After sporozoite inoculation, peripheral blood parasitemias were followed daily by counting parasites in Giemsa stained thin blood films. To accurately quantify parasitemia in the first 96 hours post-infection, 50 to 100 microscope fields were examined in each blood film. At later time points, when the levels of parasitemia were higher, 20 microscope fields were counted per mouse. Mice were checked daily for development of ECM symptoms, which include ataxia, paralysis, deviation of the head and convulsions, coma and death.

Mice fed on a 1000 ppm genistein supplemented diet or control diet were infected with 1×106 P. berghei ANKA iRBC that were freshly obtained after one passage from infection with a frozen vial. Peripheral blood parasitemia and ECM symptoms were determined as described above.

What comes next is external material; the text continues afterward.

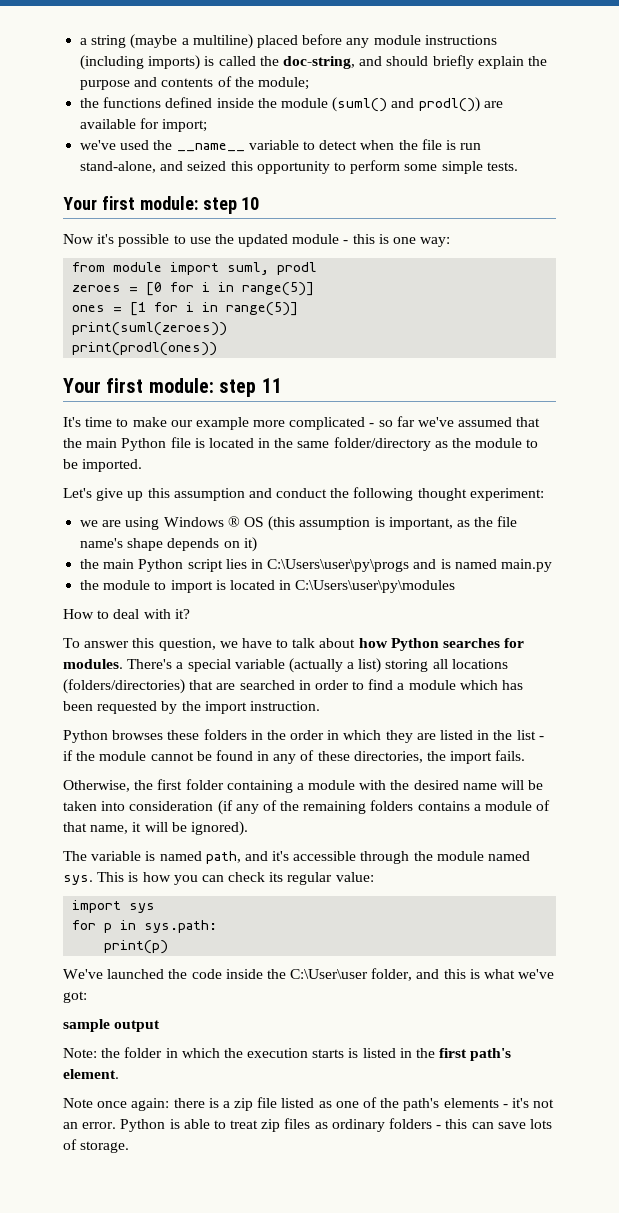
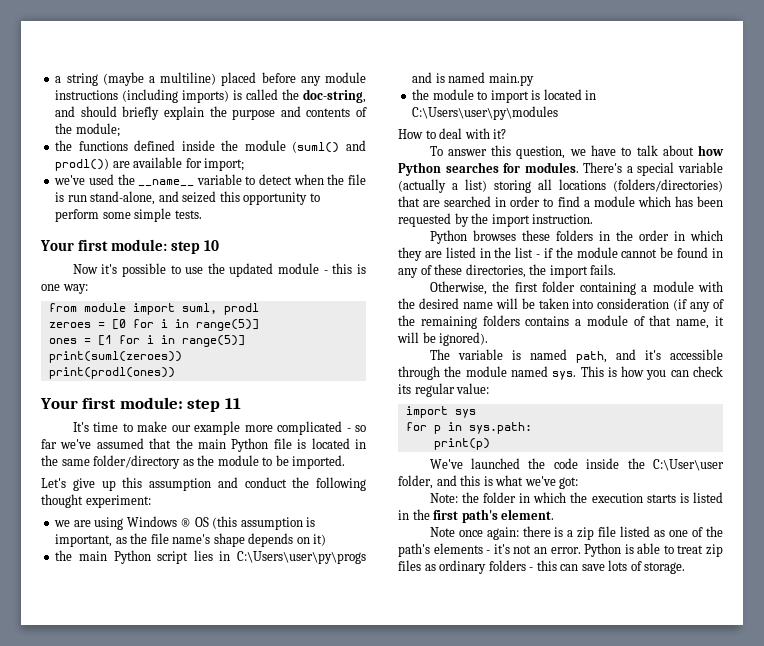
- sample output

To detect the human hepatocyte growth factor receptor (h-MET) and determine its phosphorylation state, total cell extracts were prepared by suspending cell pellets in cold buffer A (20 mM Tris-HCl, pH 7,5; 1% (v/v) NP40; 13,7 mM NaCl; 0,5 mM EDTA; 15% (v/v) glicerol; 1 mM DTT) suplemented with protease and phosphatase inhibitors, for 30 min on ice followed by centrifugation at 14000 rpm, for 15 min at 4°C. Protein concentrations were determined using the Bio-Rad Laboratories DC protein assay kit and equal amounts of protein extracts (40 mg) were separated by 8% SDS-PAGE gels, transferred onto nitrocellulose membranes and processed for Western blotting. The antibody directed to phospho-MET was used at 1∶1000 dilution (#3126; Cell signalling technology, Inc.) and β-chain of human MET was detected with the antibody MET (C-12) at 0,5 μg/mL dilution (#sc-10; Santa Cruz Biotechnology, Inc.). After incubation with the primary antibodies the enhanced chemiluminescence detection system ECL and Kodak films (Amersham Pharmacia Biotech, Piscataway, NJ) were used to visualize proteins on the nitrocellulose blots.